What to produce
Return the data verbatim, without pictures.

Exercise inputs
= = =
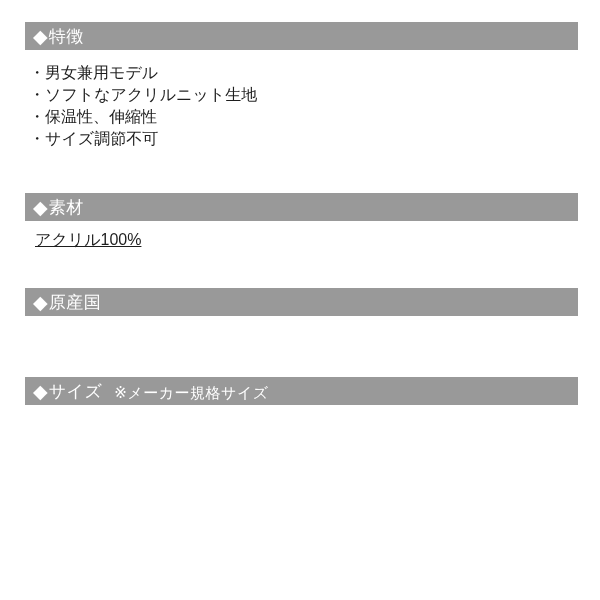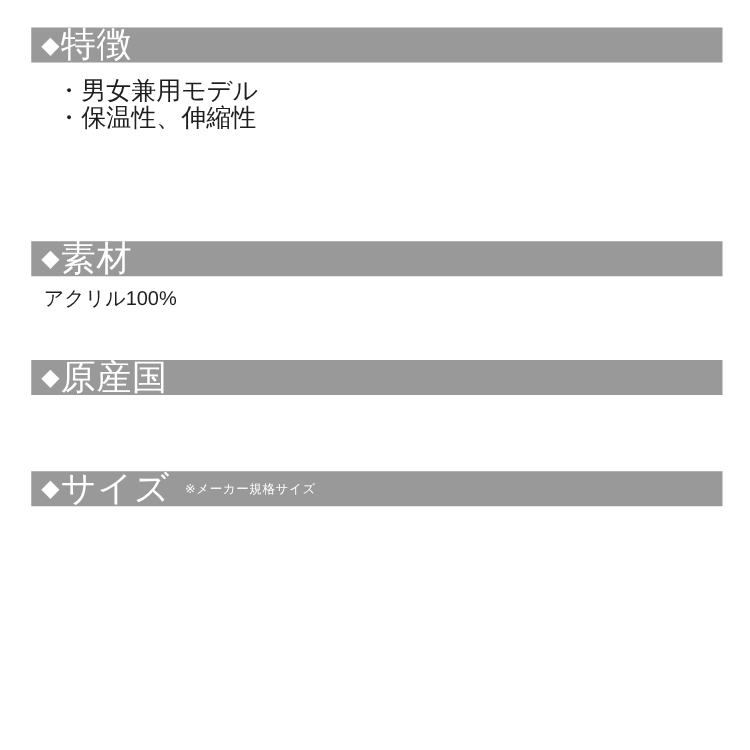"特徴" .bar-title { font-size: 28px -> 17px }
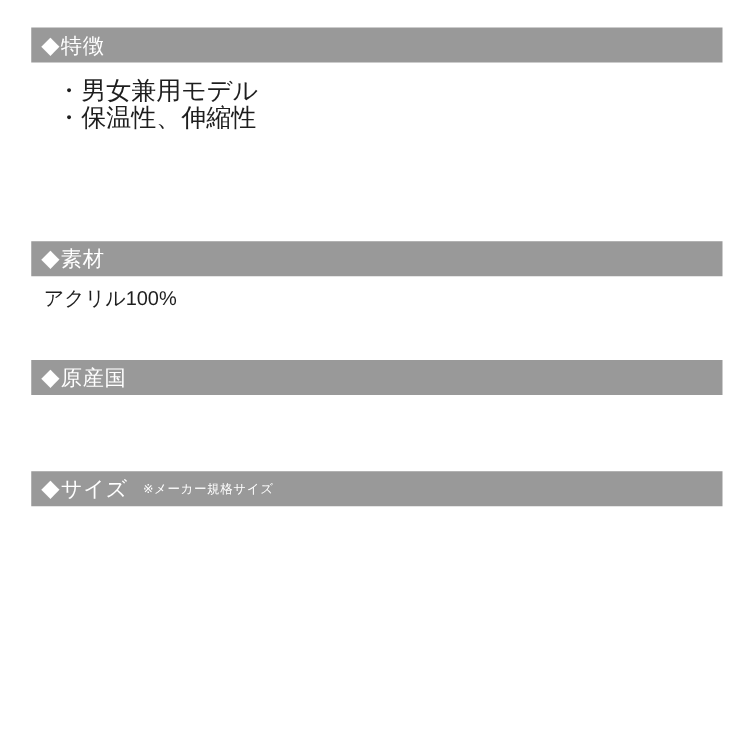"・男女兼用モデル" .feature-list { font-size: 20px -> 16px; margin: 12px 0 0 16px -> 12px 0 0 0 }
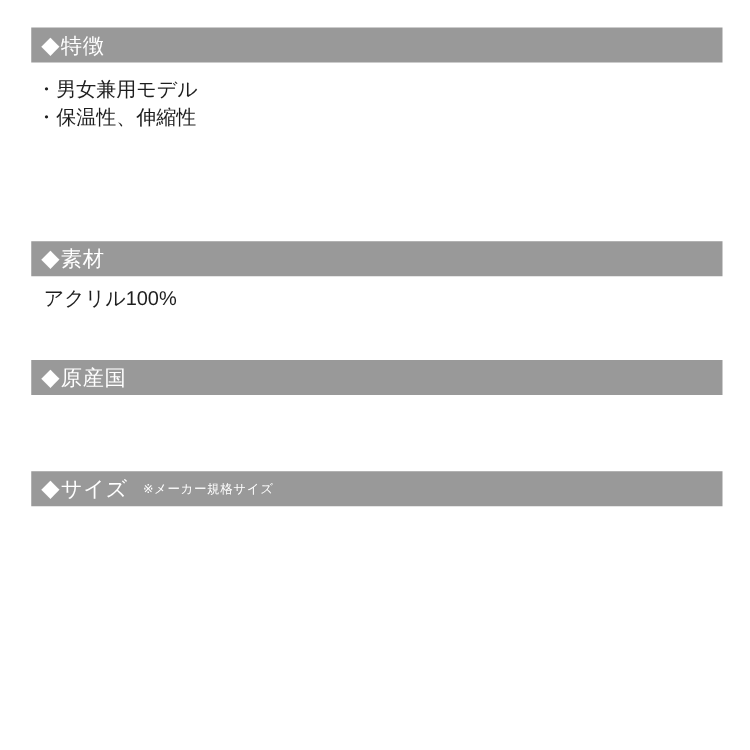"・ソフトなアクリルニット生地" li { html: none -> <li>・ソフトなアクリルニット生地</li> }
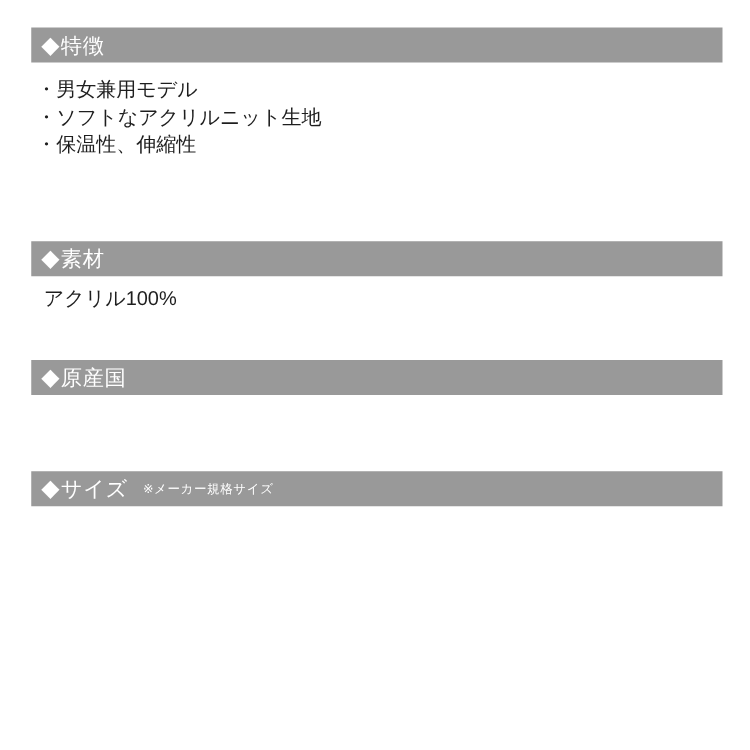"・サイズ調節不可" li { html: none -> <li>・サイズ調節不可</li> }
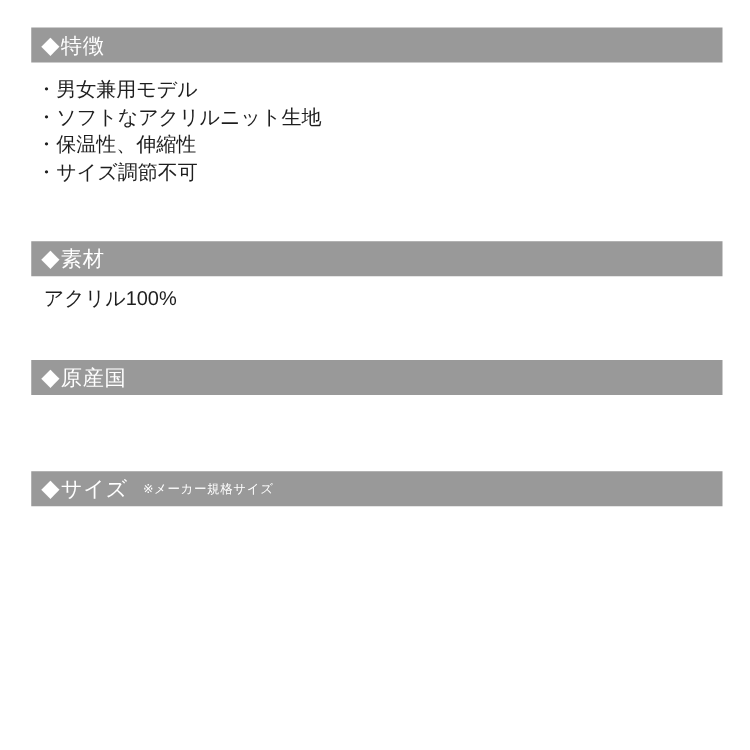"アクリル100%" .body-text { text-decoration: none -> underline }
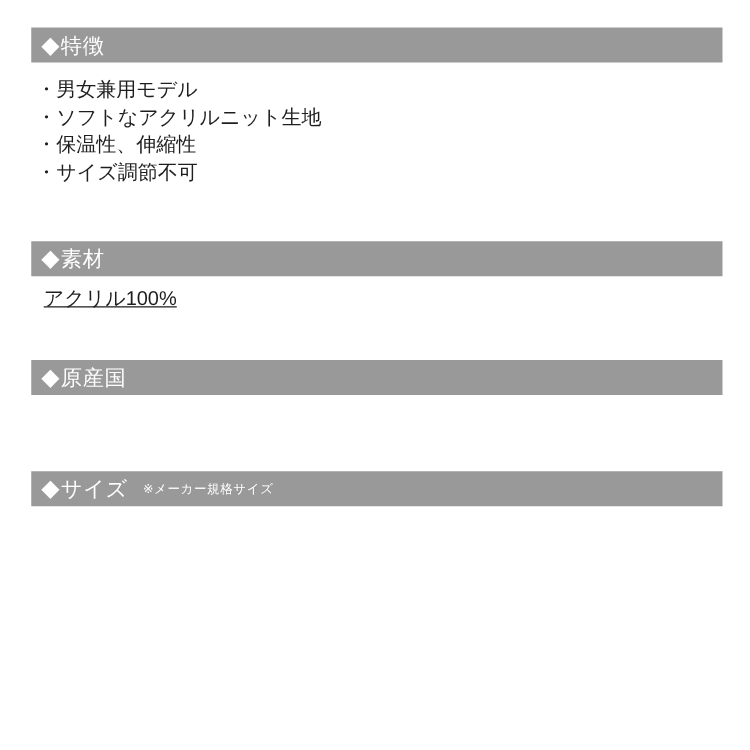"※メーカー規格サイズ" .bar-subtitle { font-size: 10px -> 15px }
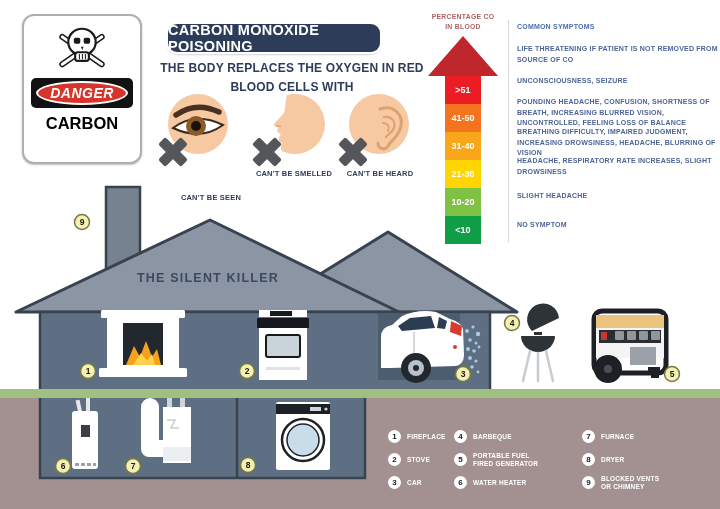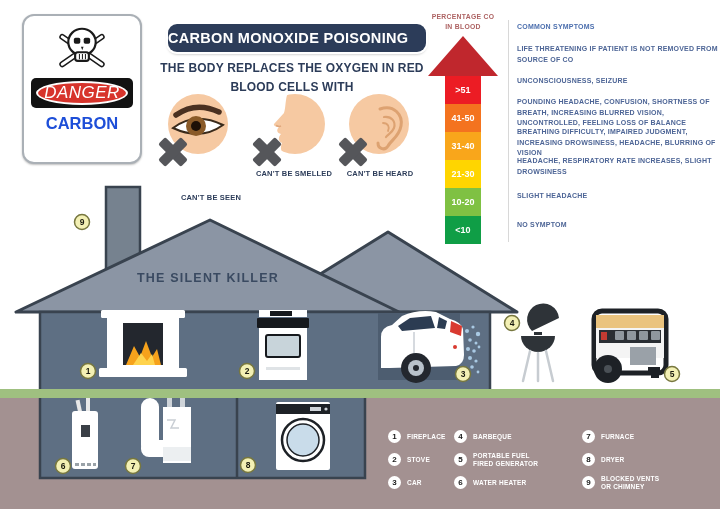"CARBON MONOXIDE POISONING" .title-banner { justify-content: flex-start -> flex-end; width: 258px -> 212px }
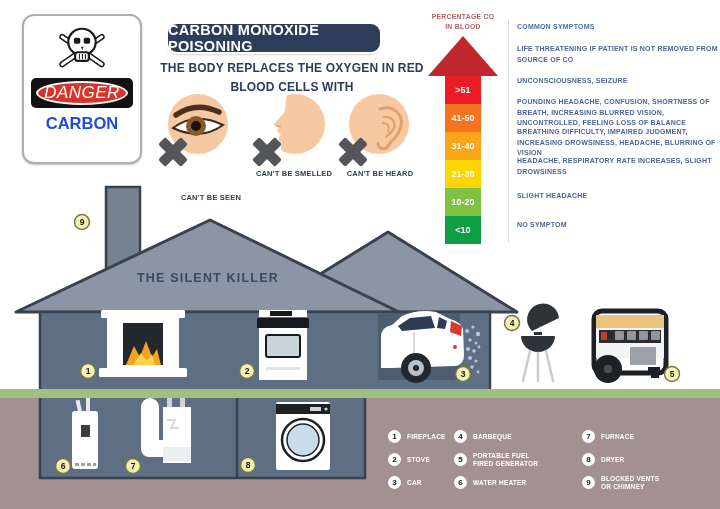"DANGER" .danger-oval span { font-size: 17px -> 14px; font-weight: normal -> bold }
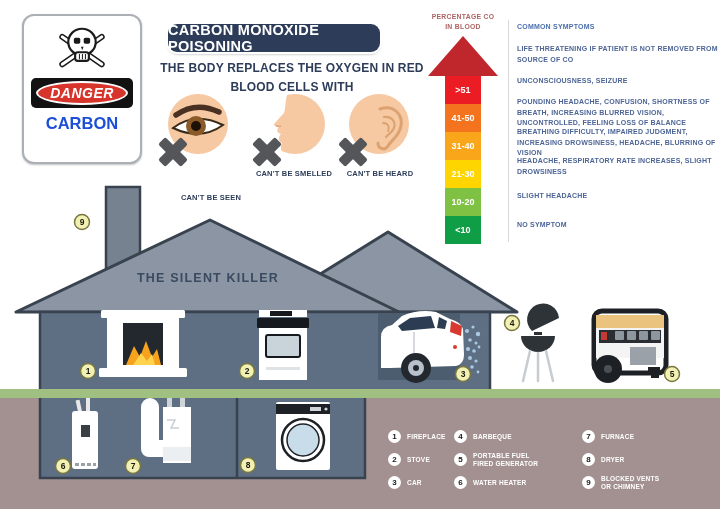"CARBON" .danger-co { color: #1d4ed8 -> #000000 }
= = =
Result for this exercise
"特徴" .bar-title { font-size: 28px -> 17px }
"・男女兼用モデル" .feature-list { font-size: 20px -> 16px; margin: 12px 0 0 16px -> 12px 0 0 0 }
"・ソフトなアクリルニット生地" li { html: none -> <li>・ソフトなアクリルニット生地</li> }
"・サイズ調節不可" li { html: none -> <li>・サイズ調節不可</li> }
"アクリル100%" .body-text { text-decoration: none -> underline }
"※メーカー規格サイズ" .bar-subtitle { font-size: 10px -> 15px }
"CARBON MONOXIDE POISONING" .title-banner { justify-content: flex-start -> flex-end; width: 258px -> 212px }
"DANGER" .danger-oval span { font-size: 17px -> 14px; font-weight: normal -> bold }
"CARBON" .danger-co { color: #1d4ed8 -> #000000 }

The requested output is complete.